> **EXERCISE DESCRIPTION**:
Exact transcription of the data below is required, without the images.

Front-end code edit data
>>
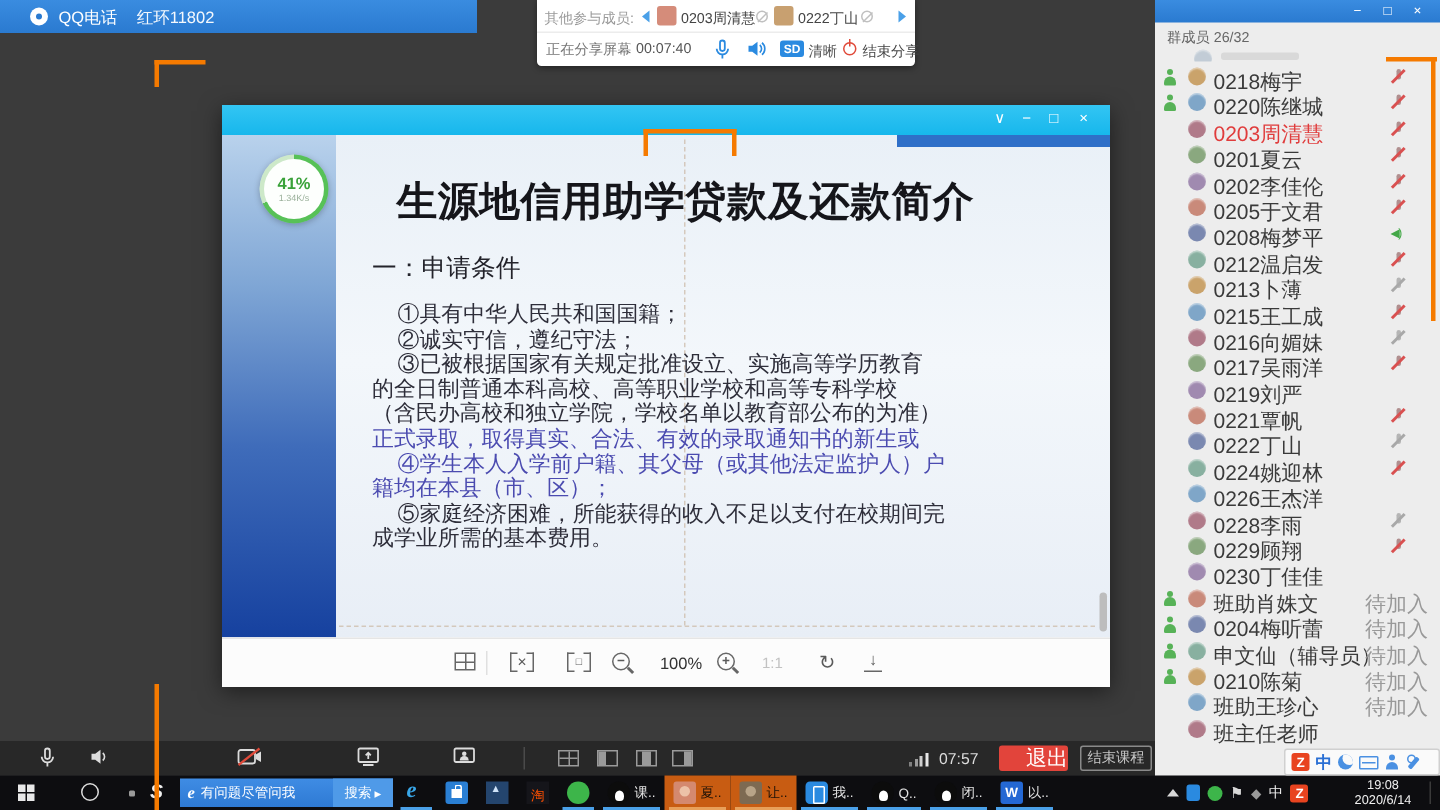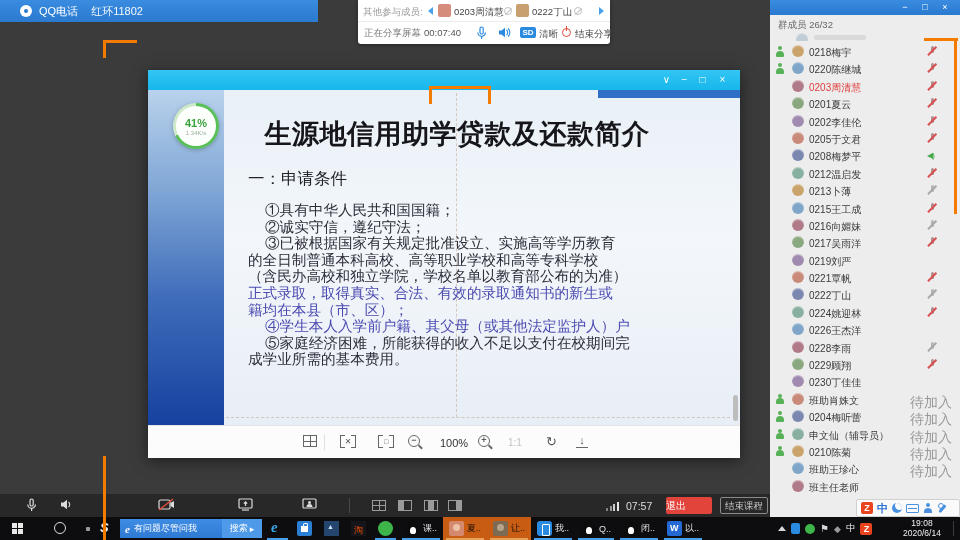--- a/index.html
+++ b/index.html
@@ -97,7 +97,7 @@
 .presence.on::before{content:"";position:absolute;left:2.5px;top:0;width:4px;height:4px;border-radius:50%;background:#57b257}
 .presence.on::after{content:"";position:absolute;left:.5px;top:4.5px;width:8px;height:6px;border-radius:4px 4px 1px 1px;background:#57b257}
 .avatar{position:absolute;left:22px;top:2px;width:12px;height:12px;border-radius:50%;box-shadow:inset 0 1px 1px rgba(255,255,255,.5)}
-.mname{position:absolute;left:39px;top:3px;font-size:10px;color:#3a3a3a;white-space:nowrap}
+.mname{position:absolute;left:39px;top:3px;font-size:14px;color:#3a3a3a;white-space:nowrap}
 .mname.red{color:#e03c3c}
 .mstat{position:absolute;right:22px;top:2px;width:11px;height:13px}
 .mstat.muted::before,.mstat.muted_gray::before{content:"";position:absolute;left:4px;top:1px;width:3px;height:7px;border-radius:1.5px;background:#b08f8f}

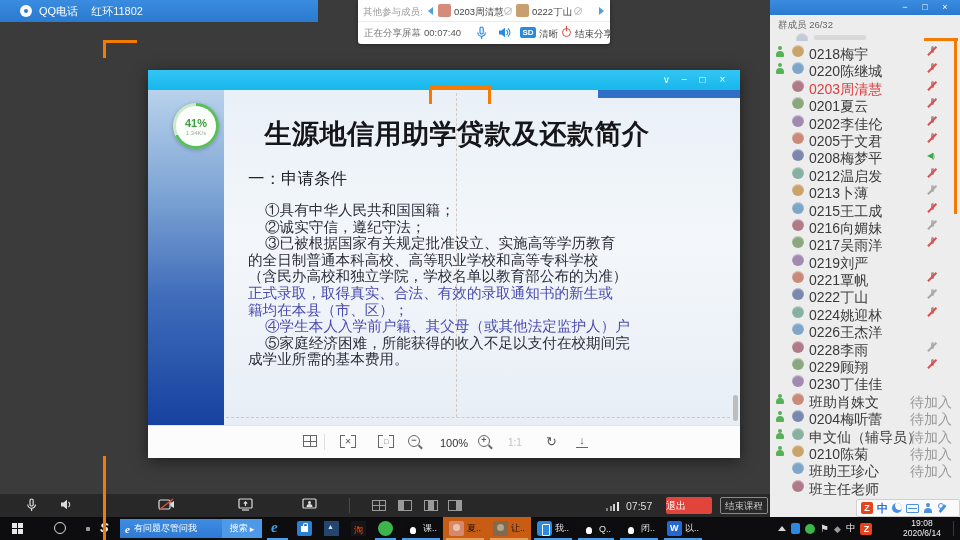--- a/index.html
+++ b/index.html
@@ -273,8 +273,8 @@
           <div class="sline dark">的全日制普通本科高校、高等职业学校和高等专科学校</div>
           <div class="sline dark">（含民办高校和独立学院，学校名单以教育部公布的为准）</div>
           <div class="sline purple">正式录取，取得真实、合法、有效的录取通知书的新生或</div>
+          <div class="sline purple ind">④学生本人入学前户籍、其父母（或其他法定监护人）户</div>
           <div class="sline purple">籍均在本县（市、区）；</div>
-          <div class="sline purple ind">④学生本人入学前户籍、其父母（或其他法定监护人）户</div>
           <div class="sline dark ind">⑤家庭经济困难，所能获得的收入不足以支付在校期间完</div>
           <div class="sline dark">成学业所需的基本费用。</div>
         </div>

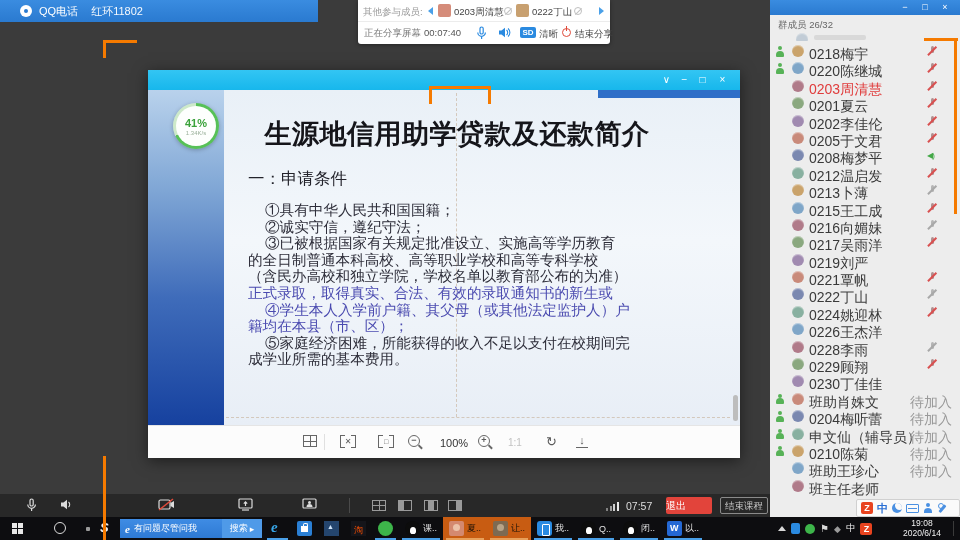--- a/index.html
+++ b/index.html
@@ -124,7 +124,7 @@
 #cb-signal .s3{height:7px;background:#cfcfcf}
 #cb-signal .s4{height:9px;background:#e8e8e8}
 #cb-timer{position:absolute;left:626px;top:6px;font-size:10.5px;color:#ddd}
-#btn-exit{position:absolute;left:666px;top:3px;width:46px;height:17px;background:#e2443b;border-radius:2px;color:#fff;font-size:10px;text-align:left;line-height:17px}
+#btn-exit{position:absolute;left:666px;top:3px;width:46px;height:17px;background:#e2443b;border-radius:2px;color:#fff;font-size:14px;text-align:right;line-height:17px}
 #btn-end{position:absolute;left:720px;top:3px;width:48px;height:17px;border:1px solid #8a8a8a;border-radius:2px;color:#c8c8c8;font-size:9.5px;text-align:center;line-height:15px}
<<
> **RESULT BELOW**:
--- a/index.html
+++ b/index.html
@@ -97,7 +97,7 @@
 .presence.on::before{content:"";position:absolute;left:2.5px;top:0;width:4px;height:4px;border-radius:50%;background:#57b257}
 .presence.on::after{content:"";position:absolute;left:.5px;top:4.5px;width:8px;height:6px;border-radius:4px 4px 1px 1px;background:#57b257}
 .avatar{position:absolute;left:22px;top:2px;width:12px;height:12px;border-radius:50%;box-shadow:inset 0 1px 1px rgba(255,255,255,.5)}
-.mname{position:absolute;left:39px;top:3px;font-size:10px;color:#3a3a3a;white-space:nowrap}
+.mname{position:absolute;left:39px;top:3px;font-size:14px;color:#3a3a3a;white-space:nowrap}
 .mname.red{color:#e03c3c}
 .mstat{position:absolute;right:22px;top:2px;width:11px;height:13px}
 .mstat.muted::before,.mstat.muted_gray::before{content:"";position:absolute;left:4px;top:1px;width:3px;height:7px;border-radius:1.5px;background:#b08f8f}

--- a/index.html
+++ b/index.html
@@ -273,8 +273,8 @@
           <div class="sline dark">的全日制普通本科高校、高等职业学校和高等专科学校</div>
           <div class="sline dark">（含民办高校和独立学院，学校名单以教育部公布的为准）</div>
           <div class="sline purple">正式录取，取得真实、合法、有效的录取通知书的新生或</div>
+          <div class="sline purple ind">④学生本人入学前户籍、其父母（或其他法定监护人）户</div>
           <div class="sline purple">籍均在本县（市、区）；</div>
-          <div class="sline purple ind">④学生本人入学前户籍、其父母（或其他法定监护人）户</div>
           <div class="sline dark ind">⑤家庭经济困难，所能获得的收入不足以支付在校期间完</div>
           <div class="sline dark">成学业所需的基本费用。</div>
         </div>

--- a/index.html
+++ b/index.html
@@ -124,7 +124,7 @@
 #cb-signal .s3{height:7px;background:#cfcfcf}
 #cb-signal .s4{height:9px;background:#e8e8e8}
 #cb-timer{position:absolute;left:626px;top:6px;font-size:10.5px;color:#ddd}
-#btn-exit{position:absolute;left:666px;top:3px;width:46px;height:17px;background:#e2443b;border-radius:2px;color:#fff;font-size:10px;text-align:left;line-height:17px}
+#btn-exit{position:absolute;left:666px;top:3px;width:46px;height:17px;background:#e2443b;border-radius:2px;color:#fff;font-size:14px;text-align:right;line-height:17px}
 #btn-end{position:absolute;left:720px;top:3px;width:48px;height:17px;border:1px solid #8a8a8a;border-radius:2px;color:#c8c8c8;font-size:9.5px;text-align:center;line-height:15px}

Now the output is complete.